Auswanderung der Deutschen
Teil II 1820 - 1917
6 Kulturelles Leben bei den Russlanddeutschen
6.2 Sitten und Bräuche
6.2.1 Familienleben
6.2.1.2 Weihnachten
Das Weihnachtsfest wurde von den Kolonisten Russlands gefeiert, wie es in ihrer alten Heimat Brauch war. Das Fest dauerte drei Tage. Danach feierte man Neujahr und in den katholischen Kolonien das Fest der Heiligen Drei Könige.
"Am Heiligabend wurde im Betsaal ein mit Kerzen und Glasschmuck geputzter Weihnachtsbaum aufgestellt. Unter diesem Baum befanden sich Körbe mit Naschereien wie Süßigkeiten, Äpfel und Walnüsse. Auch zu Hause wurden Weihnachtsbäume aufgestellt. Da es je nach Standort der Kolonie schwierig war, Tannenbäume zu besorgen, mussten als Ersatz auch andere Baumzweige herhalten.
Zunächst fand die gemeinsame Christfeier der Gemeinde im Betsaal statt. Nach Sonnenuntergang und dem Verklingen des ersten Glockengeläutes versammelten sich alle dort.

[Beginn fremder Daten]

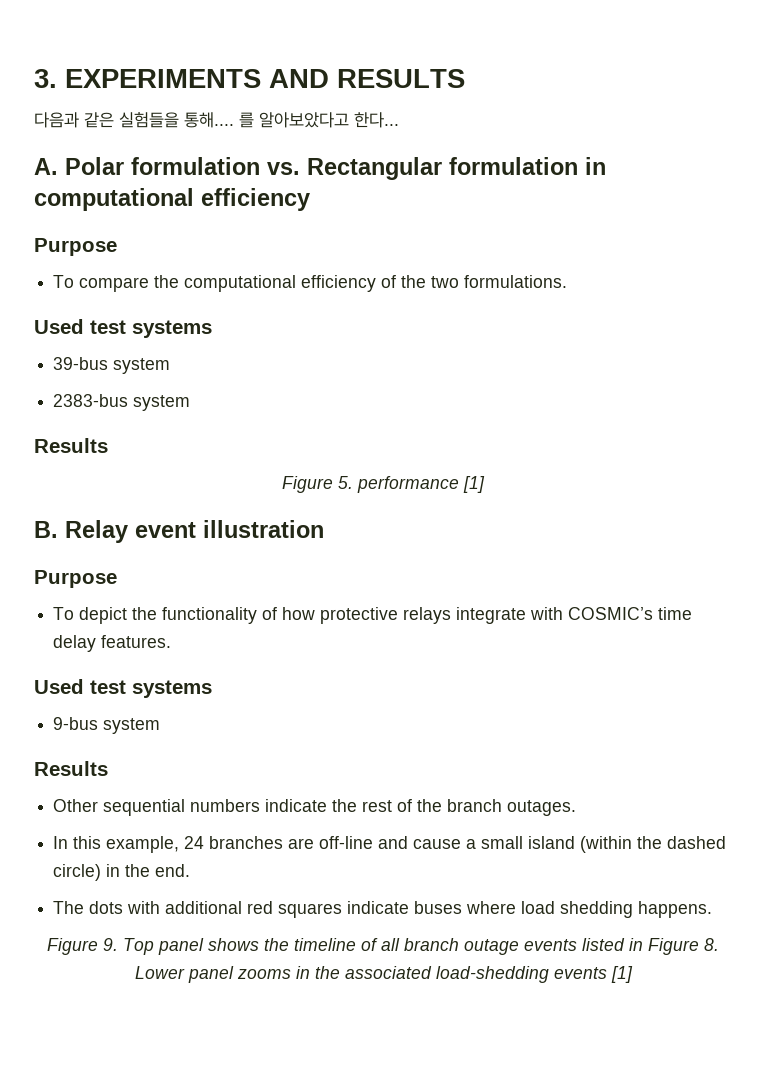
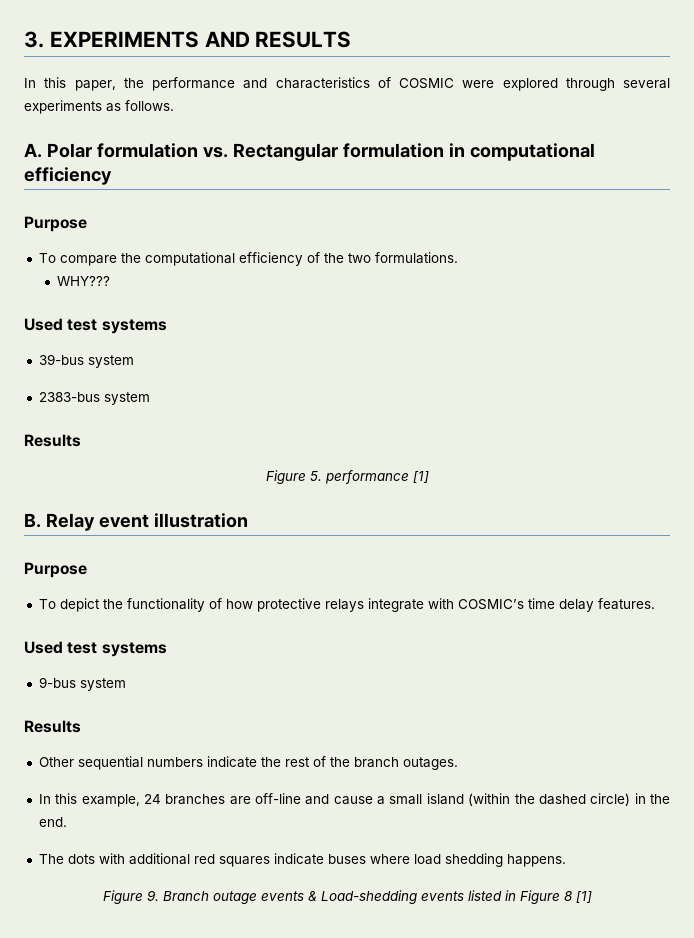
- 다음과 같은 실험들을 통해.... 를 알아보았다고 한다...
+ In this paper, the performance and characteristics of COSMIC were explored through several experiments as follows.
+ WHY???
- Figure 9. Top panel shows the timeline of all branch outage events listed in Figure 8. Lower panel zooms in the associated load-shedding events [1]
+ Figure 9. Branch outage events & Load-shedding events listed in Figure 8 [1]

Das anschließende zweite Glockengeläut endete erst nach dem Singen des ersten Chorals durch die Gemeinde. Danach kamen die größeren Schuljungen, die das Läuten besorgt hatten, auch in den Betsaal. Gemeinsam sang man Weihnachtslieder. Vor dem Gebet, dem Erzählen der Weihnachtsgeschichte und einer folgenden kurzen Andacht sang der Kinderchor "Stille Nacht, Heilige Nacht". Die Texte des alten Testaments mit den Prophezeiungen der Geburt Jesu wurden in Form von Fragen und Antworten der Schüler in Erinnerung gebracht. Dazwischen sang man Weihnachtslieder.
Nach dieser Zeremonie ergriffen die Männer die Körbe mit den Naschereien und verteilten den Inhalt an die noch nicht schulpflichtigen Kinder.

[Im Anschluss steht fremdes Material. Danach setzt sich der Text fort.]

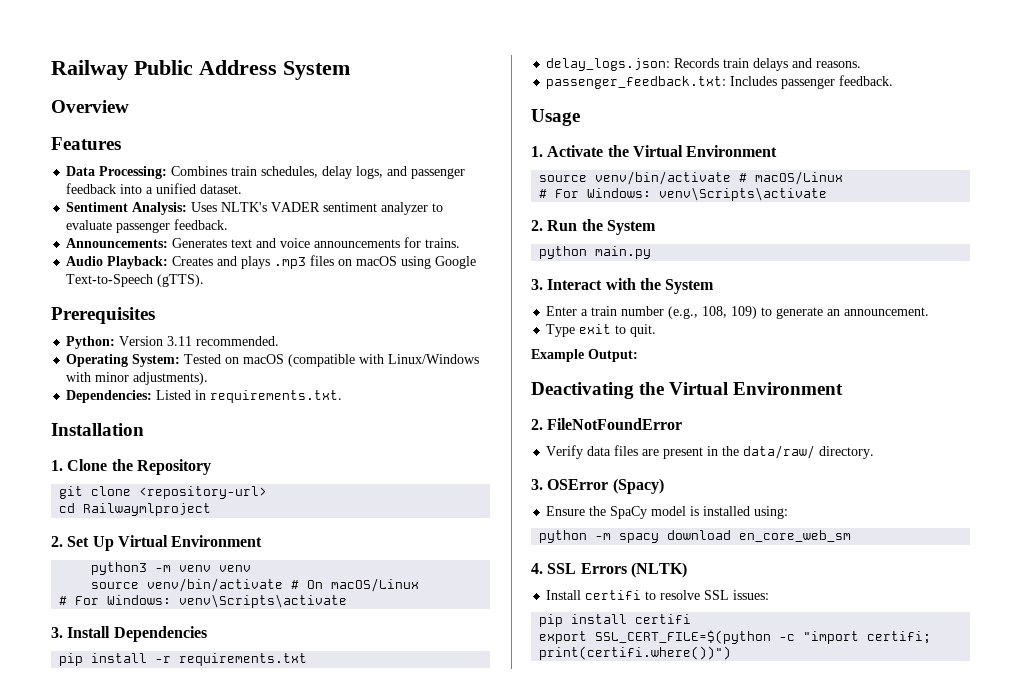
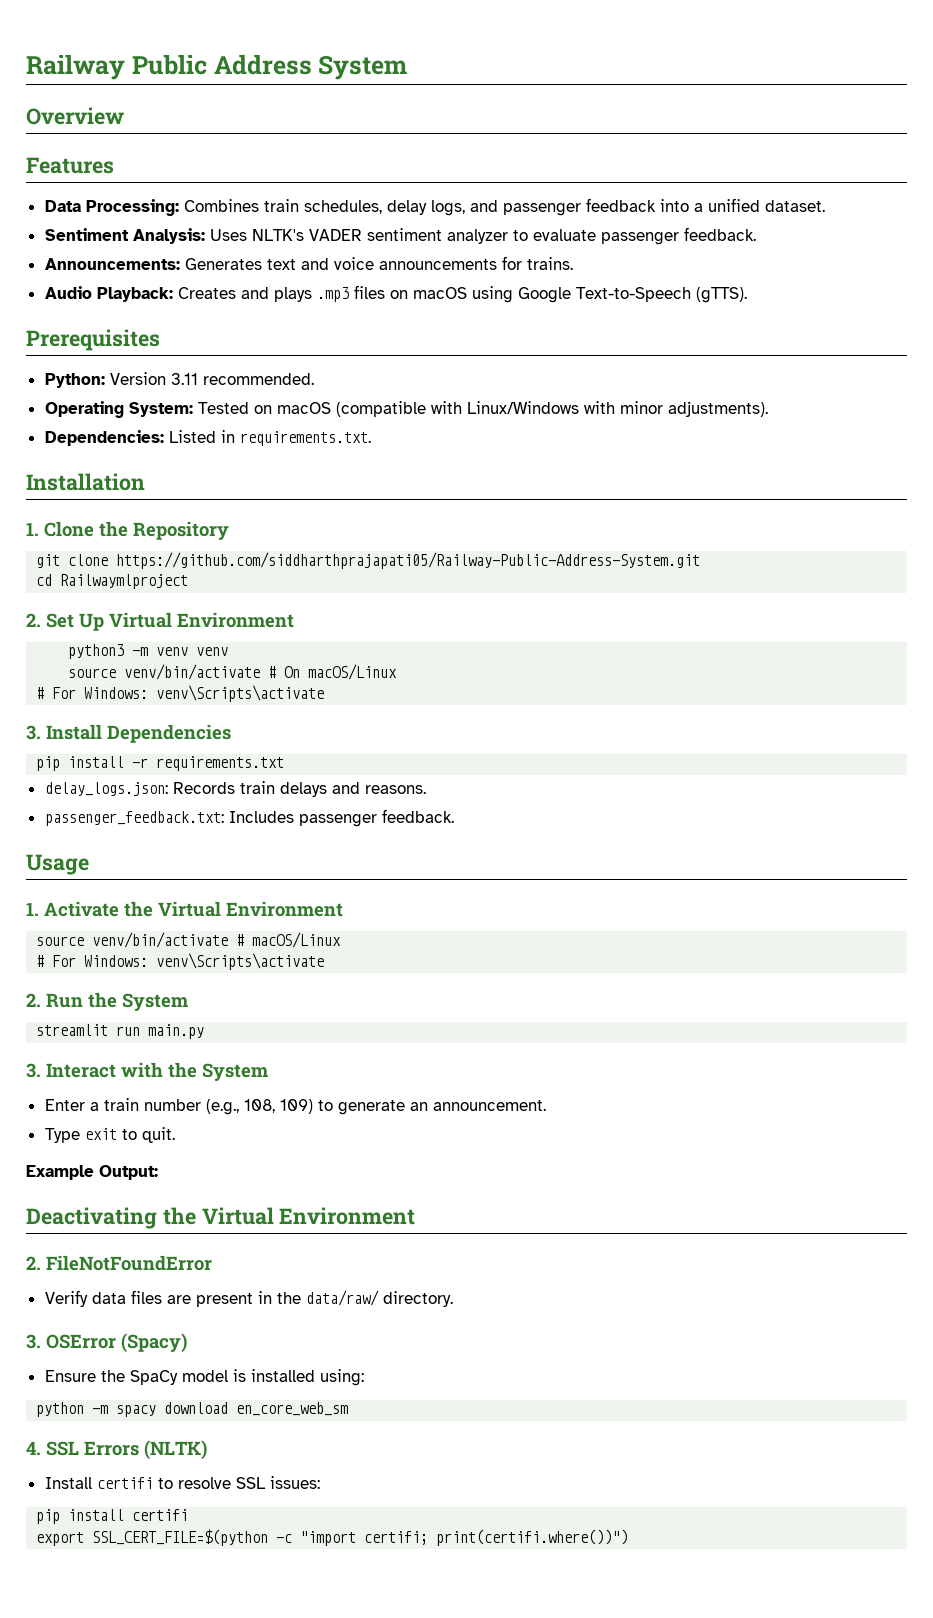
- git clone <repository-url>
+ git clone https://github.com/siddharthprajapati05/Railway-Public-Address-System.git
- python main.py
+ streamlit run main.py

Im Anschluss erfolgte ein kurzes Gebet und nach dem Gesang des Liedes "Oh, du fröhliche..." machte sich die Gemeinde frohen Mutes auf den Nachhauseweg.
Dort begann dann die eigentliche Bescherung; die war vorwiegend auf Äpfel, Naschereien und Kleidung beschränkt. Es wurden ebenfalls Weihnachtslieder gesungen. Bei Familien mit kleineren Kindern erschien zur Bescherung das Christkind. Auch der Weihnachtsmann war in einigen Gegenden schon bekannt.

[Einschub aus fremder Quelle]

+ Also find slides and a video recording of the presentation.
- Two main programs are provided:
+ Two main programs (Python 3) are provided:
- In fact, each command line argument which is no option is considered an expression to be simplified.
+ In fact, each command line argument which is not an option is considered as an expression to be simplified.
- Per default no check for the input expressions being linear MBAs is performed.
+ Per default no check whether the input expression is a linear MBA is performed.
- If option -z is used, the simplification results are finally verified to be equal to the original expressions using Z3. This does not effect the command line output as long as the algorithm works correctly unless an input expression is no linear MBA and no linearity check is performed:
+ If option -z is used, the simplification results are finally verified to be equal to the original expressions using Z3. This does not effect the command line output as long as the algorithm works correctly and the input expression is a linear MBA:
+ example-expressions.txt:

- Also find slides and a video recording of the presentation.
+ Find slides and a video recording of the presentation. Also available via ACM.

Um Alten und Kranken, die nicht an der Feier der Gemeinde teilnehmen konnten, eine Freude zu machen, war das Christenachtsingen weit verbreitet. Einige Gemeindemitglieder versammelten sich vor dem Haus der betreffenden Personen und erfreuten sie mit einem Ständchen. Am Heiligabend ging man spät ins Bett. Die nachfolgenden Feiertage wurden für Verwandten- und Bekanntenbesuche genutzt. Dabei war man teils Gast, teils Gastgeber."